Delhi's civic bodies have been quietly fighting a problem that costs cities millions and confuses residents daily: duplicate images lodged inside public property databases, municipal mapping portals and heritage documentation records. The South Delhi Municipal Corporation flagged the issue formally in early 2026, after an internal audit of its digitised property registry found thousands of repeated photographs attached to individual plot files — some properties carrying as many as eight copies of the same image, clogging servers and distorting the verification process used to assess tax records.
The timing matters because Delhi is mid-stream through a sweeping Digital Property Appraisal Programme, a joint initiative between the SDMC and the Delhi Development Authority, which was supposed to complete Phase 1 by March 2026. Duplicate imagery has slowed that rollout. Across Chandni Chowk and the dense lanes of Lajpat Nagar, field surveyors uploaded photographs to the central portal without a de-duplication protocol in place, meaning the same shopfront or residential façade was often recorded multiple times by different teams visiting the same block.
What Other Cities Have Done — and What Delhi Hasn't
London's Ordnance Survey introduced automated image-hash matching into its National Geographic Database refresh cycle as far back as 2019, allowing the agency to automatically flag and quarantine duplicate visual records before they enter the master index. Seoul's Smart City Division, operating out of the Digital Mayor's Office, deployed an AI-assisted deduplication layer across its Seoul Open Data Plaza in 2022, cutting redundant image records by a reported 34 percent within 18 months of deployment. Mumbai's Brihanmumbai Municipal Corporation began a similar photo-audit process for its property tax portal in late 2024, though civic observers there have noted that the rollout has been uneven across wards.
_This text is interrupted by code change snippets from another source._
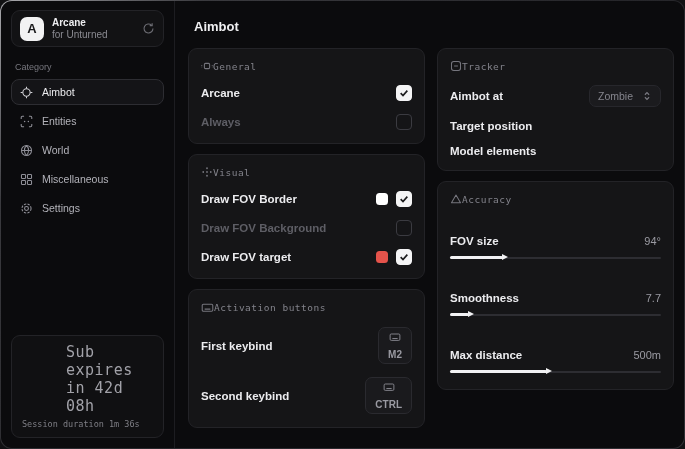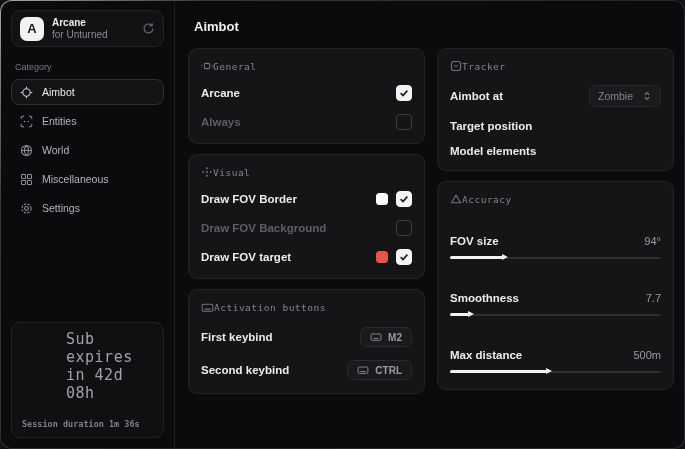--- a/index.html
+++ b/index.html
@@ -46,7 +46,7 @@
   .checkbox.checked svg { display:block; }
   .swatch { width:12px; height:12px; border-radius:3.5px; cursor:pointer; }
 
-  .keybind { display:flex; align-items:center; gap:6px; background:#1a1a1d; border:1px solid #2a2a2f; border-radius:7px; padding:3px 9px; color:#9a9aa2; font-size:10px; font-weight:bold; cursor:pointer; }
+  .keybind { display:flex; align-items:center; gap:6px; background:#1a1a1d; border:1px solid #2a2a2f; border-radius:7px; padding:3px 9px; color:#9a9aa2; font-size:10px; font-weight:bold; cursor:pointer;flex-direction:column; }
   .keybind .kicon { display:flex; color:#84848c; }
 
   .dropdown { display:flex; align-items:center; gap:9px; background:#1b1b1e; border:1px solid #27272c; border-radius:7px; padding:4px 8px; color:#85858d; font-size:10.5px; cursor:pointer; }

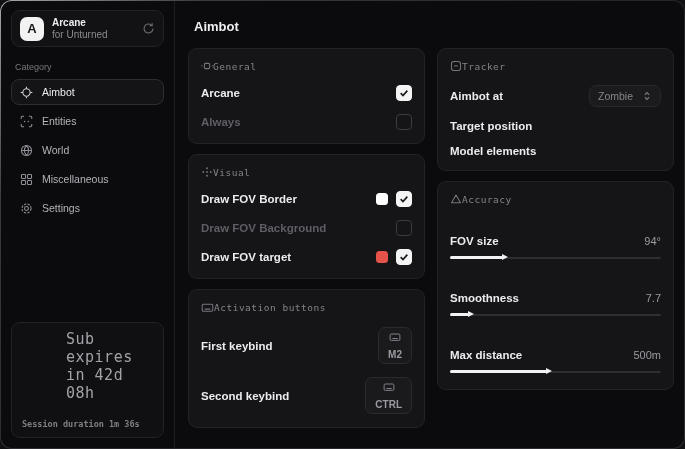--- a/index.html
+++ b/index.html
@@ -25,7 +25,7 @@
   .nav-item.active .nicon { color:#d5d5da; }
   .sb-footer { position:absolute; left:10px; right:10px; bottom:10px; border:1px solid #232327; border-radius:9px; background:#101012; padding:7px 10px 8px; }
   .sb-footer .l1 { font-family:"DejaVu Sans Mono", monospace; font-size:15px; color:#a2a2a9; letter-spacing:.5px;margin-left:44px; }
-  .sb-footer .l2 { font-family:"DejaVu Sans Mono", monospace; font-size:8.5px; color:#7f7f86; margin-top:17px;font-weight:bold; }
+  .sb-footer .l2 { font-family:"DejaVu Sans Mono", monospace; font-size:8.5px; color:#7f7f86; margin-top:4px; }
 
   
   .main { flex:1; padding:18px 14px 12px 13px; }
Delhi's current response leans heavily on manual review. The DDA's GIS Cell, based in Vikas Sadan near INA Colony, is cross-referencing uploaded photographs ward by ward, a process that planners involved in the project acknowledge will take the better part of two years at current staffing levels. The SDMC's technology wing has issued a tender for a de-duplication software solution, with a deadline of August 15, 2026 for vendor responses. No contract has yet been awarded. Meanwhile, the Capital's Heritage Conservation Committee, which maintains a separate image archive for protected structures in areas like Mehrauli and Nizamuddin, continues to operate its own database entirely independently — meaning the same photograph of a listed monument can appear in three separate government repositories with no cross-referencing at all.
The practical consequences fall on ordinary applicants. A resident in Dwarka Sector 12 trying to secure a building completion certificate told The Daily Delhi that their application was delayed by six weeks because duplicate property images in the SDMC portal had been tagged to the wrong plot number — a data integrity error that stemmed directly from the duplication problem. Property lawyers working around Tis Hazari Courts describe this as a recurring headache in documentation submitted during ownership disputes.
The Cost of Inaction Is Rising
Urban data experts point to the financial dimension. Storing duplicate images isn't trivial at scale: international benchmarks from the Open Geospatial Consortium suggest that unmanaged image duplication in municipal databases typically inflates storage costs by between 20 and 40 percent over a five-year cycle. For a city the size of Delhi, managing property records across four municipal bodies plus the DDA, that arithmetic adds up fast.
Seoul and London both moved on this issue before it became operationally disruptive. Delhi is moving after the disruption has already arrived. The August 2026 tender deadline gives the SDMC a narrow window to select a vendor, run a pilot across two or three wards — Sarojini Nagar and Karol Bagh have both been mentioned informally as candidates — and begin a phased rollout before the next property tax assessment cycle opens in January 2027. If the vendor selection slips into the autumn, planners say that January deadline becomes unrealistic. Residents and property owners with pending applications at SDMC offices would be wise to check whether their digital file contains duplicate attachments and request manual verification now, rather than waiting for a systemic fix that is still months away.